Elwood Olsen Stadium

Posted in Out of class assignments by Joshua on the September 1, 2011

Elwood Olsen Stadium, formally know as Roberts Stadium is home to Morningside’s football, soccer and track and fields teams. In 2005, more than $2,500,000 worth of renovations were completed giving the stadium the look it has today. In order to make in to the field you have to walk down the biggest hill on campus, through the stadium parking lot, and through the gates to get to where I am standing now.

The first observation I make is that it is hotter on the field than it is on normal grass. The field is a turf that fells squishy under my feet. When i reached down to feel it with my bare hand, the turf felt like it could give a great back scratch. When I pulled my hand back up, it was covered in these little black pieces of rubber. The field is green with maroon end zones and white lines every five yards for football and yellow lines to make an outline of a soccer field.
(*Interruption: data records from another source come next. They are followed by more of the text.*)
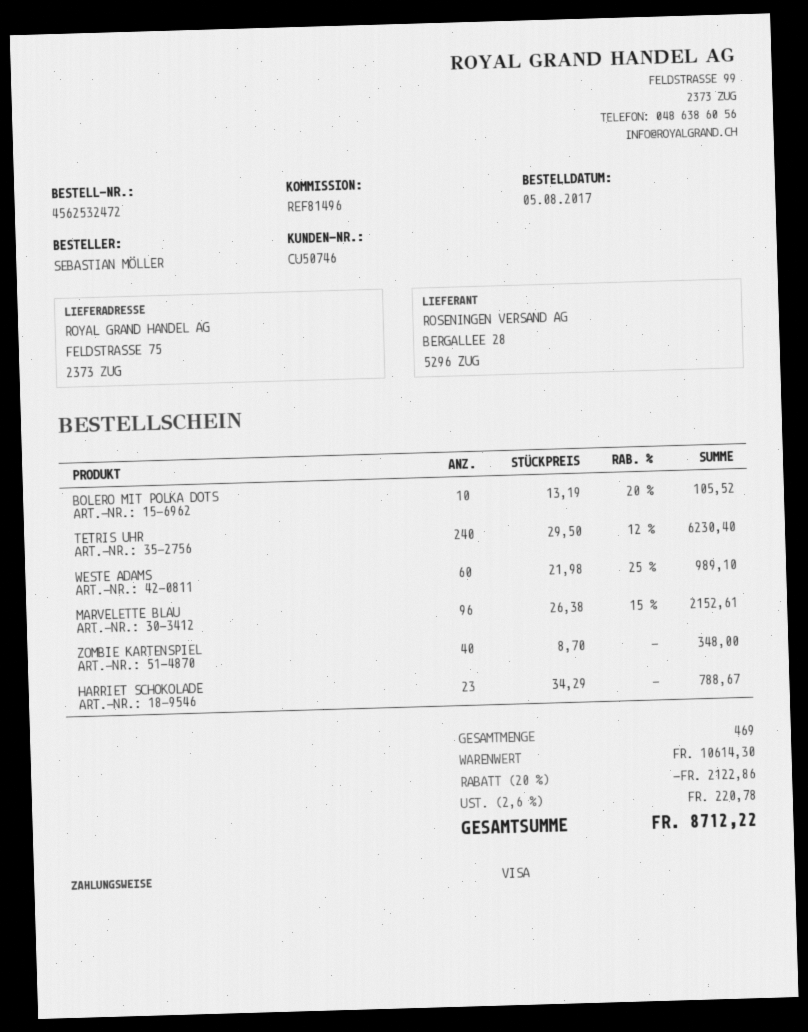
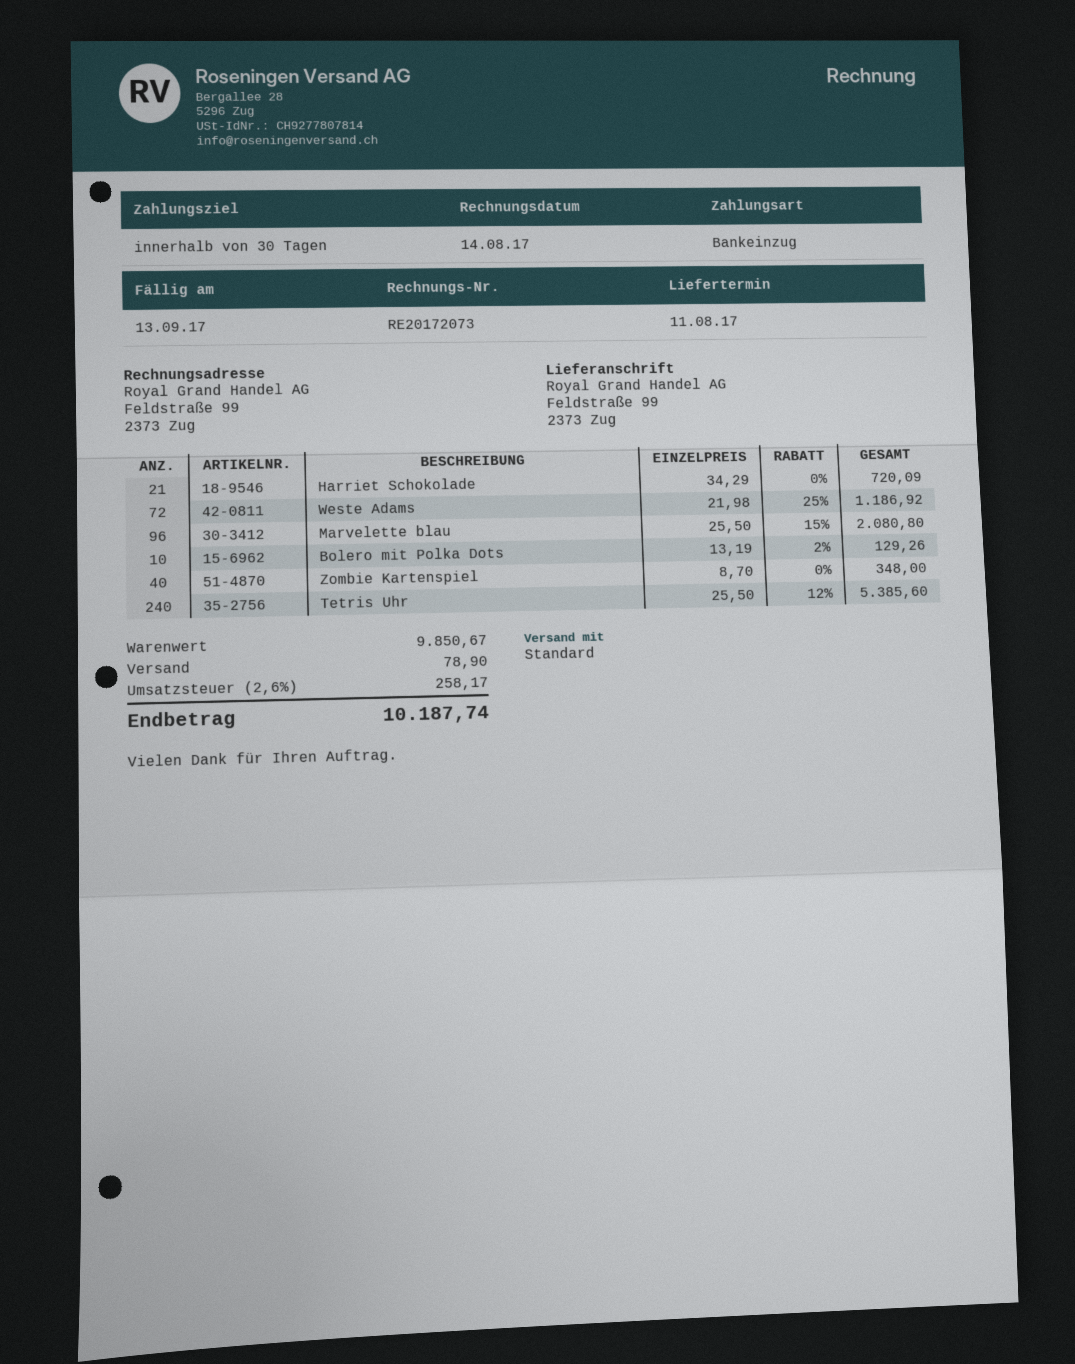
payment method: Visa -> direct debit
ship to: FELDSTRASSE 75, 2373 ZUG -> Feldstraße 99, 2373 Zug
BOLERO MIT POLKA DOTS: 10 x 13.19 - 20% = 105.52 -> 10 x 13.19 - 2% = 129.26
TETRIS UHR: 240 x 29.50 - 12% = 6230.40 -> 240 x 25.50 - 12% = 5385.60
WESTE ADAMS: 60 x 21.98 - 25% = 989.10 -> 72 x 21.98 - 25% = 1186.92
MARVELETTE BLAU: 96 x 26.38 - 15% = 2152.61 -> 96 x 25.50 - 15% = 2080.80
HARRIET SCHOKOLADE: 23 x 34.29 = 788.67 -> 21 x 34.29 = 720.09
subtotal: 10614.30 -> 9850.67
discount: 20% = 2122.86 -> none
shipping: none -> 78.90
tax: 2.6% = 220.78 -> 2.6% = 258.17
total: 8712.22 -> 10187.74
Surronding the field is a track the is 400 meters or a light maroon track that can make most men tired just looking at it. The stands, like everything else, are painted maroon and have shiny metal stands in them that are boiling hot in the summer heat. If one had an egg, I am sure it can be fried up on the stands. There are Morningside Mustang logos everywhere, including the very middle of the field.

Ice Cream Day!

Posted in In Class Assignments by Joshua on the September 1, 2011

When the ice cream was first brought into the room, I had one thought run through my head, “Fulgsang is softening us up because he is about to drop and eight page paper on our heads.” I was wrong with my first assumption. In actuality,  all I had to do was eat the ice cream and describe to you readers (which amounts to zero people). At first glance, I thought that the ice cream was half chocolate and half vanilla. My oddly shaped spoon was able to carve into the ice cream like butter meaning that the ice cream had either been in a freezer that was not set to its max cooling capabilities, or it has been left out for a little while. While bringing the spoon up to my mouth, I fully expected the taste of chocolate and vanilla ice cream. To my surprise, my taste buds detected a root beer float taste. I could neither fully taste the vanilla or the root beer it mixed together perfectly. It was not the highest quality of root beer taste that one could get. In fact, it tasted more like the cheap great value type of root beer that you can a 2 liter bottle of for 64 cents at Wal-mart. To make sure my taste buds were not deceiving me, I smelt the ice cream and sure enough, it had a slight smell of root beer. As the ice cream continued to decrease in the the circularized cup it is in, it also began to become more liquid. Soon enough, the ice cream had disappeared and my spoon was only making contact with the plastic bottom of the container. Thus ends the best part of my  Fundamentals of Journalism class today. I now have to fully prepare myself for the next hour and a half of class with nothing but an empty ice cream cup and a weird spoon. If there are any readers of this blog out there, feel free to comment on what I should do with the cup and spoon.

News Comment

Posted in News Comments by Joshua on the September 1, 2011

For my news comments I went to the New York Times website and found an article about how the White House wants to observe 9/11. In the article it said that Obama wanted the media to minimize references to Al-Qaeda. The article said that Obama thought that the killing of Usama bin Laden is evidence that the terror group that plotted and executed the 9/11 attacks is becoming “increasingly irrelevant.” The article also stated other things that the White House wants done on the anniversary but this was the one that caught my eye. The article didn’t go into why he didn’t want references to Al-Qaeda. I just considered this pretty interesting because it seems we are not too shy about talking about Japan when the attacks on Pearl Harbor are mentioned even though the militaristic government that Japan had during WWII is much more irrelevant than Al-Qaeda is. This will probably be something that the media does not pay attention to for I feel Al-Qaeda and Usama bin Laden will probably be mentioned a lot in the coming weeks. None the less, it will be interesting to see how the media handles this.